WHAT THIS TASK INVOLVES: If a record holds a picture, please leave the picture out and copy the rest of the record exactly.

SUPPLIED RECORDS:
▼

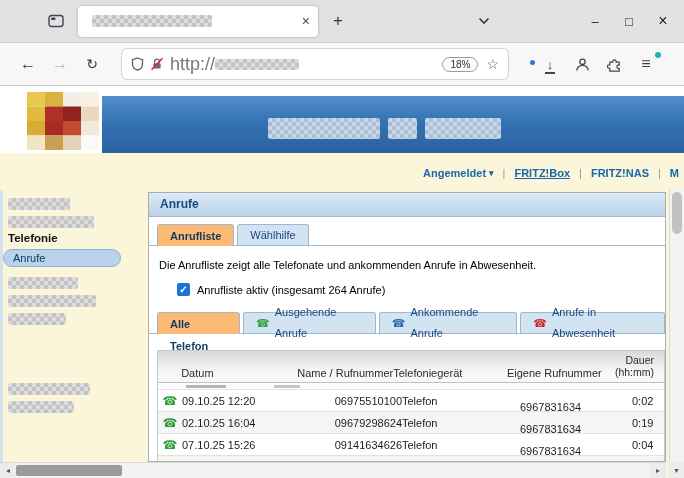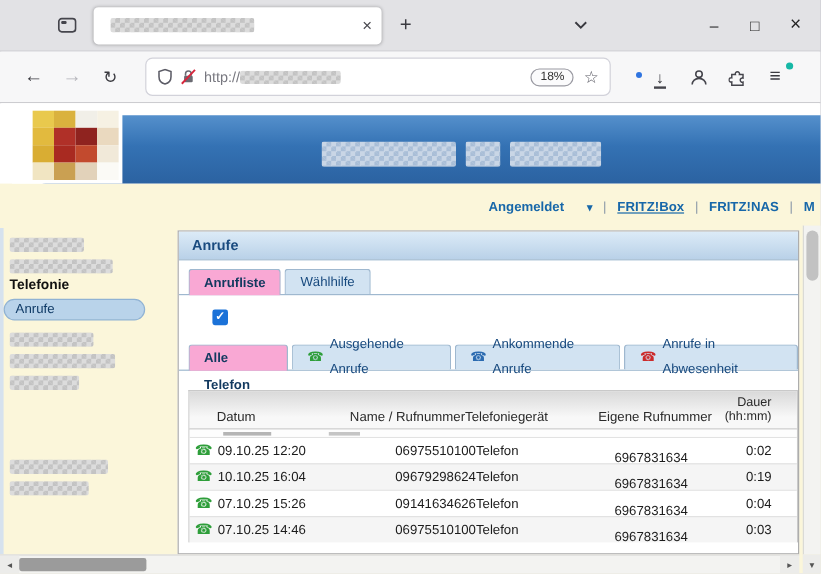"http://" .scheme { font-size: 12px -> 18px }
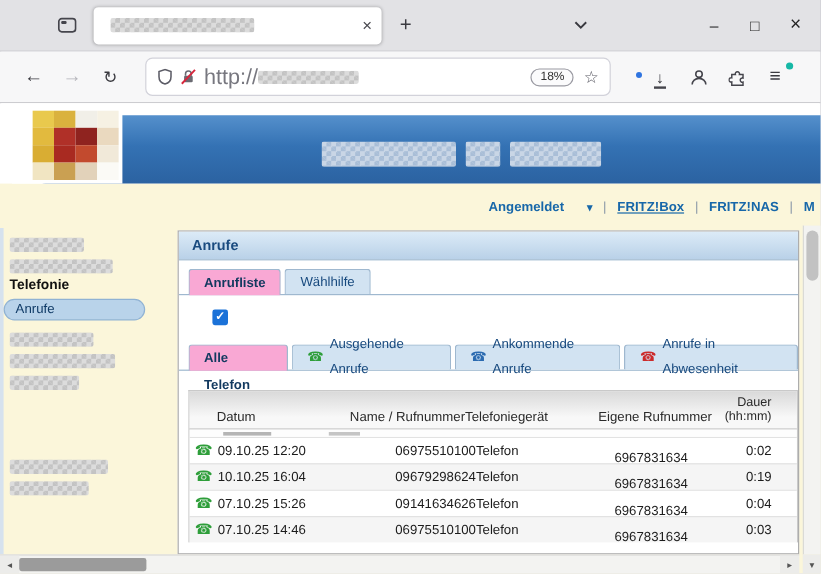"Angemeldet" .tlink { gap: 19px -> 3px }
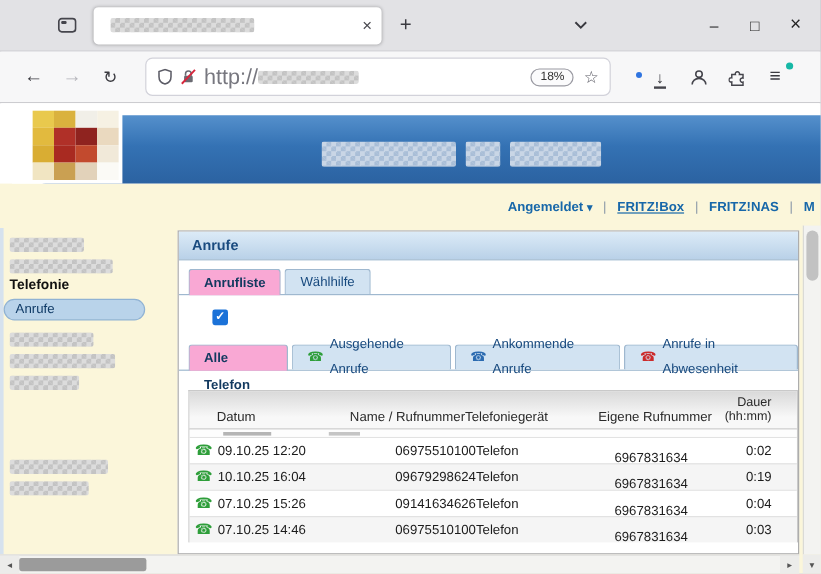"Anrufliste" .ftab.active { background: #f9a8d4 -> #fdba74 }
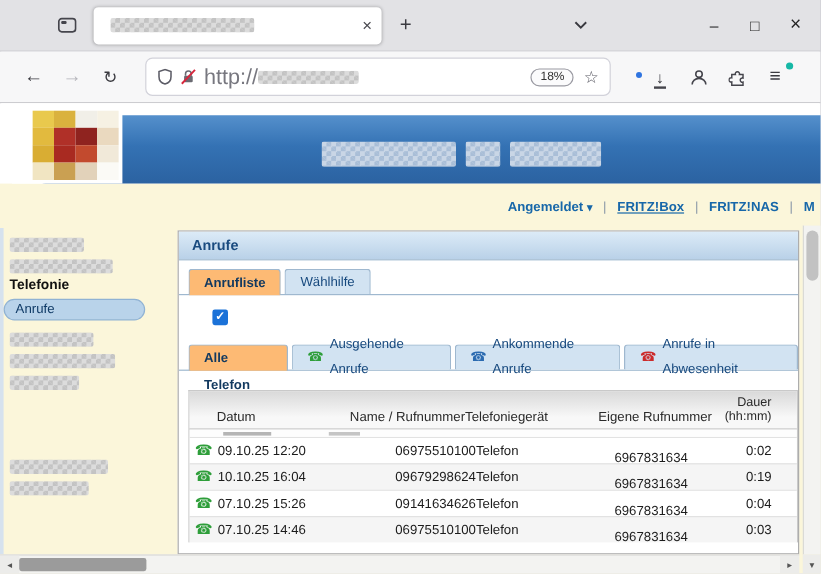"Die Anrufliste zeigt alle Telefonate" p.desc { html: none -> <p>Die Anrufliste zeigt alle Telefonate und ankommenden Anrufe in Abwesenheit.</p> }
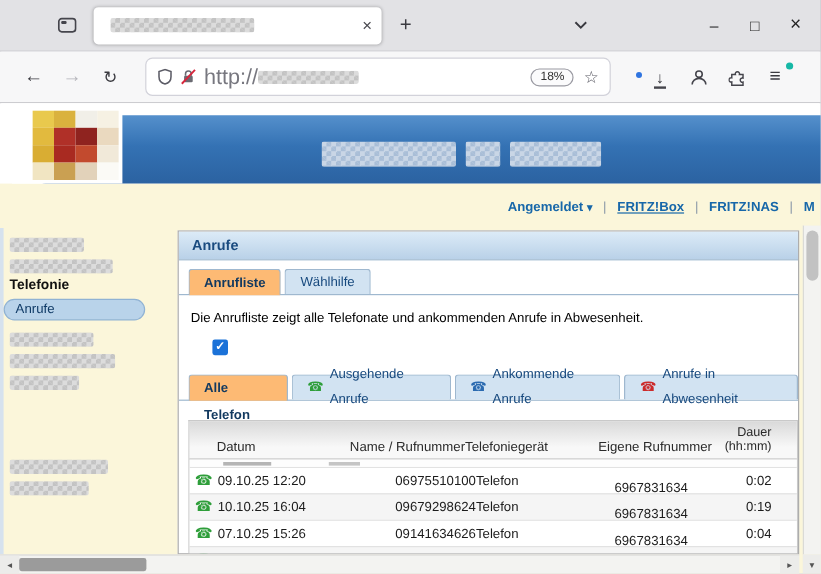"Anrufliste aktiv (insgesamt 264 Anrufe)" span.chklabel { html: none -> <span>Anrufliste aktiv (insgesamt 264 Anrufe)</span> }
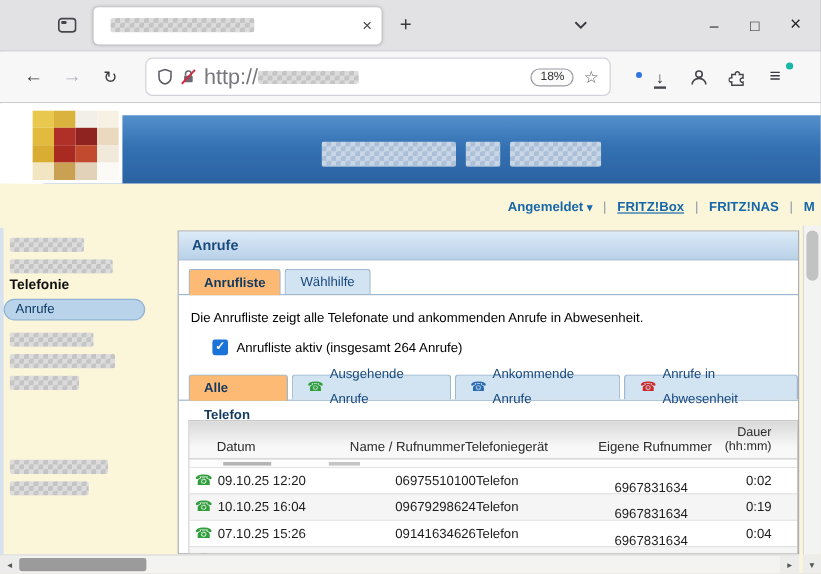"Dauer" .cu { padding-right: 21px -> 10px; text-align: center -> left }
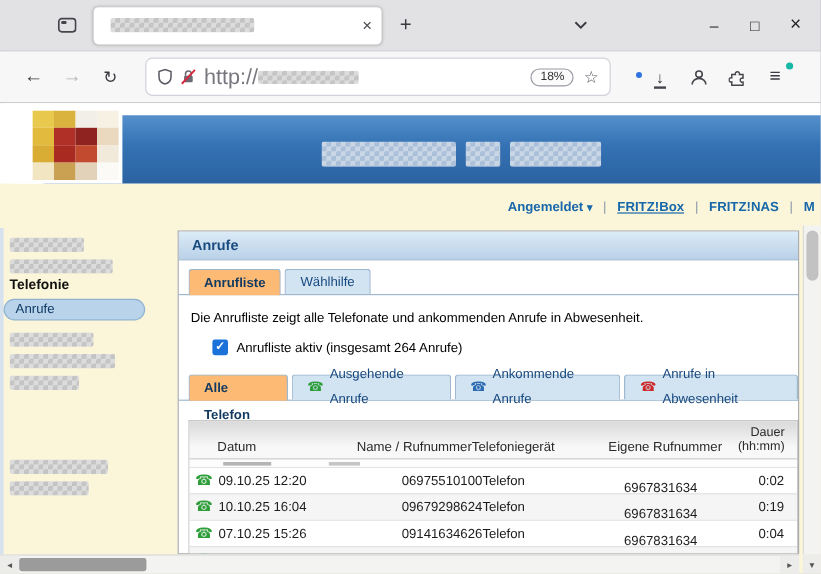"10.10.25 16:04" span.c { text: 10.10.25 -> 02.10.25 }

▲

YOUR RESPONSE:
"http://" .scheme { font-size: 12px -> 18px }
"Angemeldet" .tlink { gap: 19px -> 3px }
"Anrufliste" .ftab.active { background: #f9a8d4 -> #fdba74 }
"Die Anrufliste zeigt alle Telefonate" p.desc { html: none -> <p>Die Anrufliste zeigt alle Telefonate und ankommenden Anrufe in Abwesenheit.</p> }
"Anrufliste aktiv (insgesamt 264 Anrufe)" span.chklabel { html: none -> <span>Anrufliste aktiv (insgesamt 264 Anrufe)</span> }
"Dauer" .cu { padding-right: 21px -> 10px; text-align: center -> left }
"10.10.25 16:04" span.c { text: 10.10.25 -> 02.10.25 }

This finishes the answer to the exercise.